Note that although the model is explained above in terms of just Alice and Bob, the most interesting questions only emerge in a world where there are more than two actors — if your world only contains one entity besides you, the whole question of the other’s identity is rather moot.

Let’s introduce Carol, a third party, into the picture. Setting aside for a moment discussion of what the identity relationship between Alice and Carol is, consider just the issue of how Bob’s identity is handled by the various parties. Recall that there are four bundles of information in the identity relationship of Bob to Alice:

  • the information that Bob presents to Alice
  • the information that Alice holds, enabling her recognize Bob from his presentation
  • the information that Alice uses to designate Bob
  • the information that Bob holds, enabling him to accept Alice’s designation

What is the scope of this information? Is the information that Bob presents to Alice meaningful only in the context of their particular two-way relationship, or is it meaningful in some broader context that might include other parties? In particular, is the information Bob presents to Alice unique to Alice, or might Bob present himself differently to Carol? If Carol already has a relationship to Bob, do Alice and Carol have the means to know (or to discover) that they are talking about the same Bob? More generally, which, if any, of the above listed four pieces of information does Carol see? Where does she get this information from? From Bob or from Alice or from some third (er, fourth) party?

Similarly, is the information Bob presents to Alice unique to Bob, or might some other entity besides Bob present the same information to her? In the latter case, is she really recognizing Bob or just some abstract Bob-like entity?

Each of these questions, and countless others which I didn’t explicitly raise or perhaps am not even overtly aware of, defines a dimension of the design space for an identity framework. The explosion of possibilities is very large and quite probably beyond the scope of exhaustive, systematic analysis. Instead, it seems more useful to pay attention to the purposes to which an identity system is being put. Any particular design can’t help but embed biases about the ways in which the designers intend it to be used (in and of itself, this is only a problem if the design has pretensions to universality).

I’m not prepared to go into all of these questions here. That’s probably the work of a lifetime in any event. However, there is one very important consideration that I’d like to highlight, which hinges on the distinction between the information that Bob presents to Alice and the information with which Alice designates Bob.

The presentation information seems naturally to fall into the “compact description” camp, whereas the designation information seems to just as naturally fall into the “rigid designator” camp. Indeed, the very language that I’ve adopted to label these pieces contains a bias towards these interpretations, and this is not an accident.

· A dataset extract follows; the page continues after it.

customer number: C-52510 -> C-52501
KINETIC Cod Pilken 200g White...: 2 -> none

From Bob’s perspective, the information that designates him is far more dangerous than the information he presents. This is because a designator for Bob is the means by which an outside party acts upon Bob. Such action can range from pointing him out to other people in a crowd to sending him email to charging his credit card, depending on the context. Any of these actions might be beneficial or harmful to him, again depending on context, but Bob is fundamentally limited in his ability to control them. Presentation, by contrast, is more clearly under Bob’s control, and the risk posed by presentation information is closely related to the degree to which that information can be reverse engineered into designation information.

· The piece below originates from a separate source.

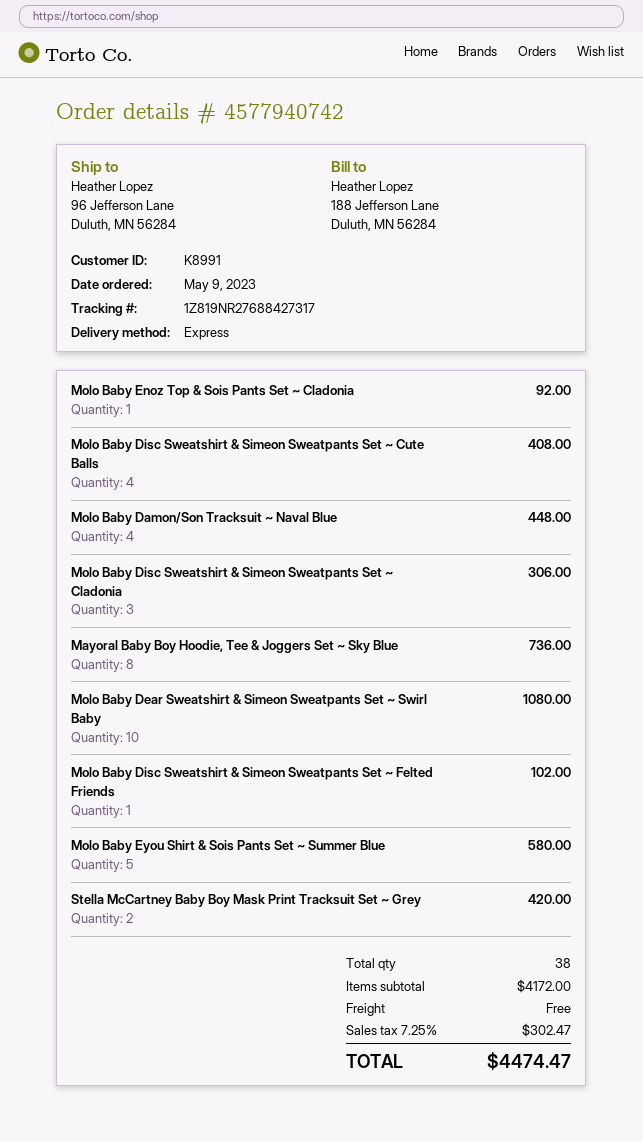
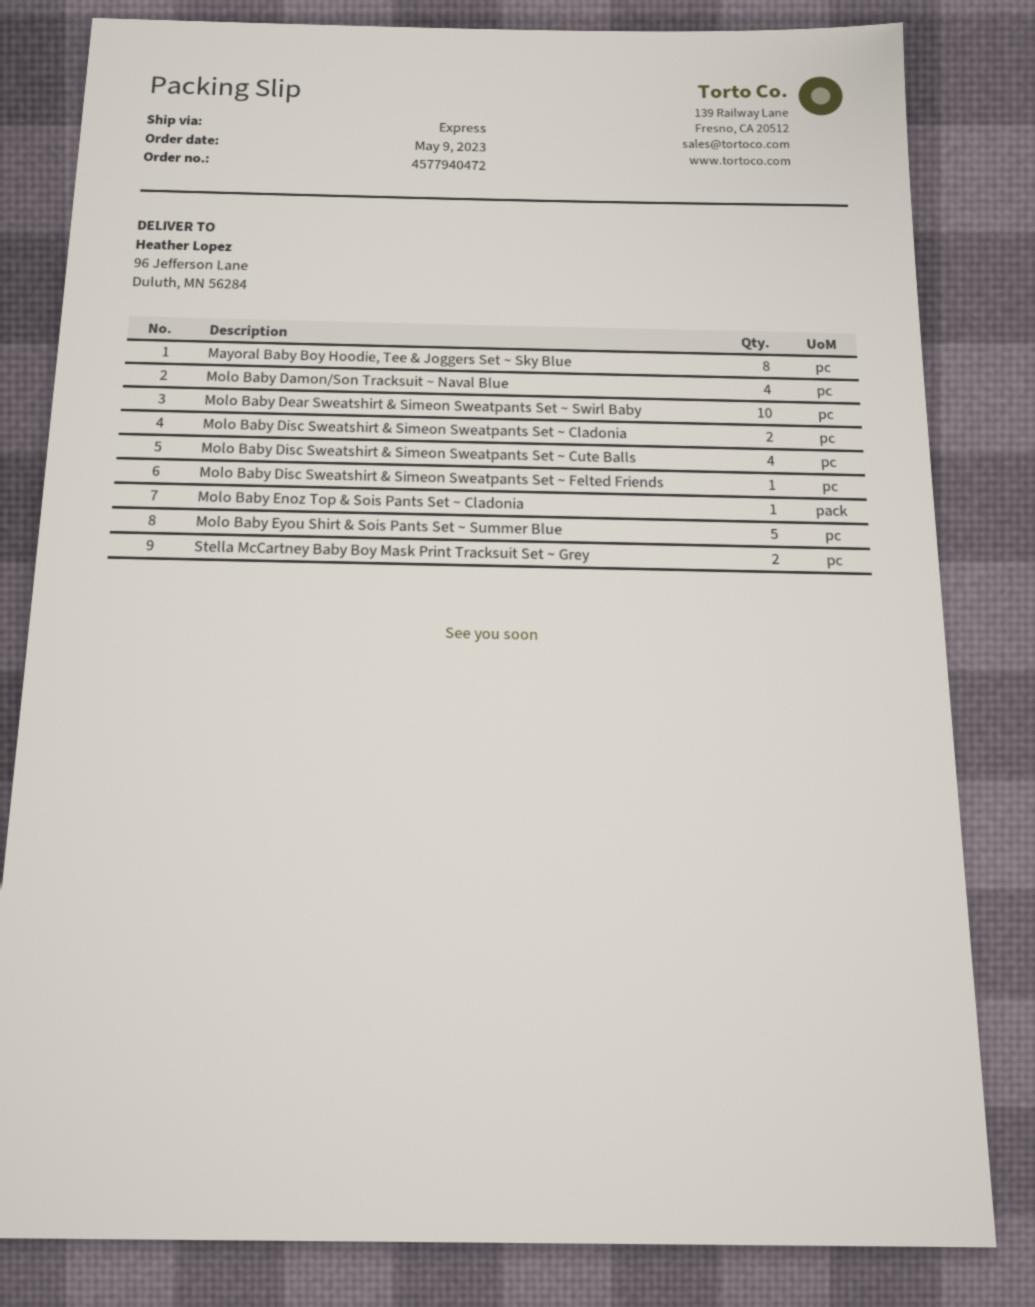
order number: 4577940742 -> 4577940472
Molo Baby Disc Sweatshirt & Simeon Sweatpants Set ~ Cladonia: 3 -> 2

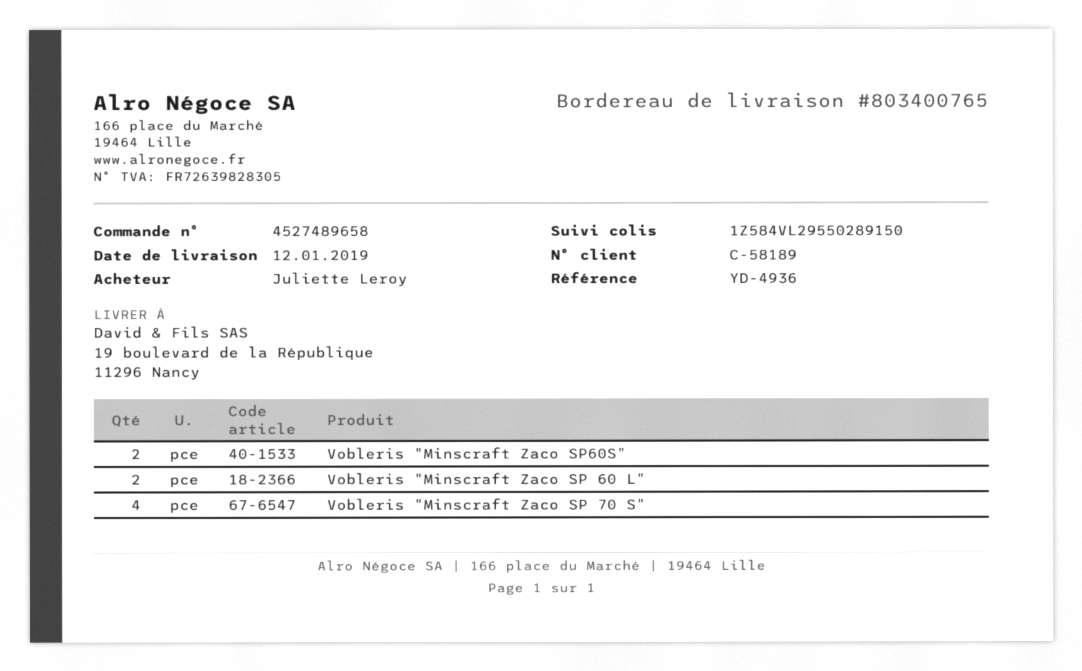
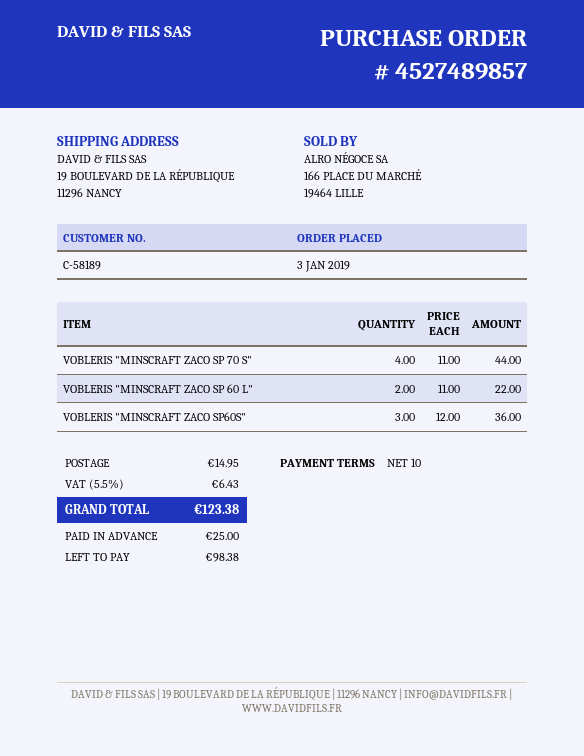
order number: 4527489658 -> 4527489857
Vobleris "Minscraft Zaco SP60S": 2 -> 3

Much of the risk entailed by these interactions stems from the fact that in the real world it is rarely Bob himself who does the presenting and accepting; rather it tends to be various intermediaries to whom Bob has delegated these tasks in different contexts. These intermediaries might be technological (such as Bob’s web browser) or institutional (such as Bob’s bank) or an amalgam (such as Bob’s bank’s ATM). Such intermediaries tend to be severely limited in the degree to which they are able to exercise the same discretion Bob would in accepting a designator on Bob’s behalf, partially because they tend to be impersonal, “one size fits all” systems, but mainly because they cannot know everything Bob knows. Analysis is complicated by the fact that they may be able to compensate for some of these limitations by knowing things that Bob can’t. The ubiquitous presence of these intermediaries is a major difference between our modern, online world and the evolutionary environment in which our instincts for these things emerged.

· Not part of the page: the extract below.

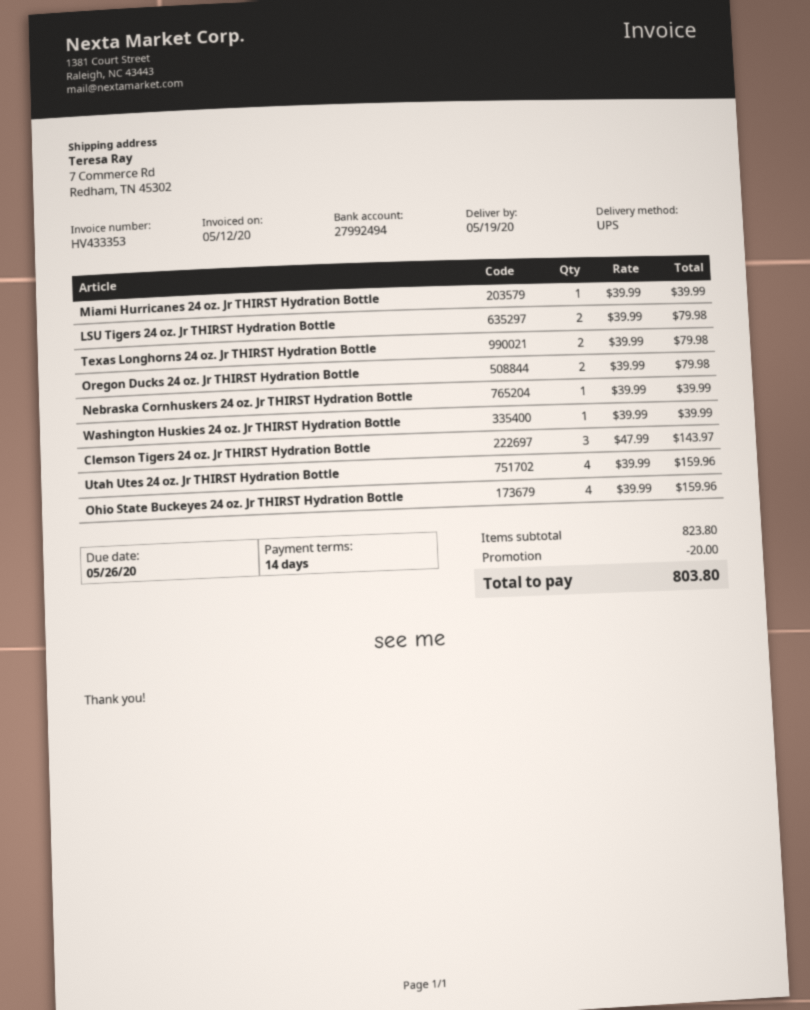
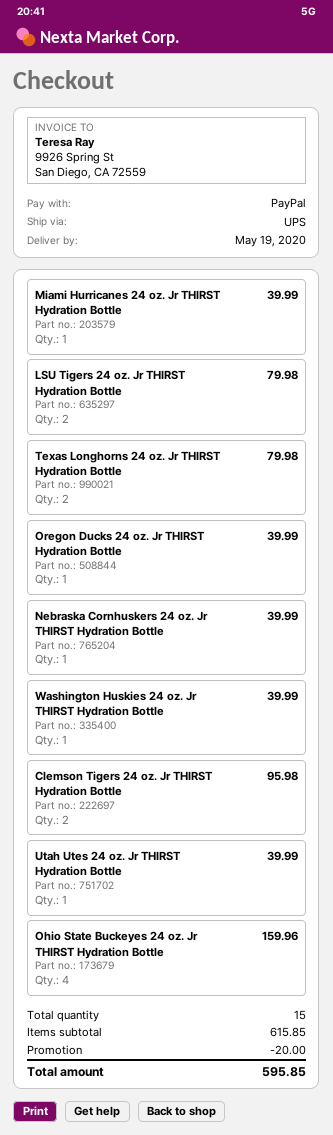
Oregon Ducks 24 oz. Jr THIRST Hydration Bottle: 2 for 79.98 -> 1 for 39.99
Clemson Tigers 24 oz. Jr THIRST Hydration Bottle: 3 for 143.97 -> 2 for 95.98
Utah Utes 24 oz. Jr THIRST Hydration Bottle: 4 for 159.96 -> 1 for 39.99
subtotal: 823.80 -> 615.85
total: 803.80 -> 595.85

Note that designation is generally associated with specific action. That is, there is usually some particular intent that Alice has in mind when designating Bob, and some specific behavior that will be elicited when Bob accepts the designator. This favors the “rigid designator” perspective: highly specific, with little tolerance nor use for ambiguity. In particular, different designators might be applied to different uses. In contrast, presentation may be open-ended. When Bob presents to Alice, he may have no idea of the use to which she will put this information. The information may, in some contexts, be quite general and possibly entirely ambiguous. This favors the “compact description” perspective.

All of the above leads to the following design prescription: these two bundles of information ought not to be conflated. In particular, Bob most likely will want to exercise much greater control over designation information than over presentation information. In any event, the contexts which these will be used will be different, hence the two should be separate. Furthermore, designation should not be derivable from presentation (derivation in the other direction may or may not be problematic, depending on the use case).

In Part 3 (about whose timing I now know better than to make any prediction), I’ll take a look at some of the more popular identity schemes now being floated, and use this model to hold them up to some critical scrutiny.

March 26, 2006

A Contrarian View of Identity — Part 1: What are we talking about?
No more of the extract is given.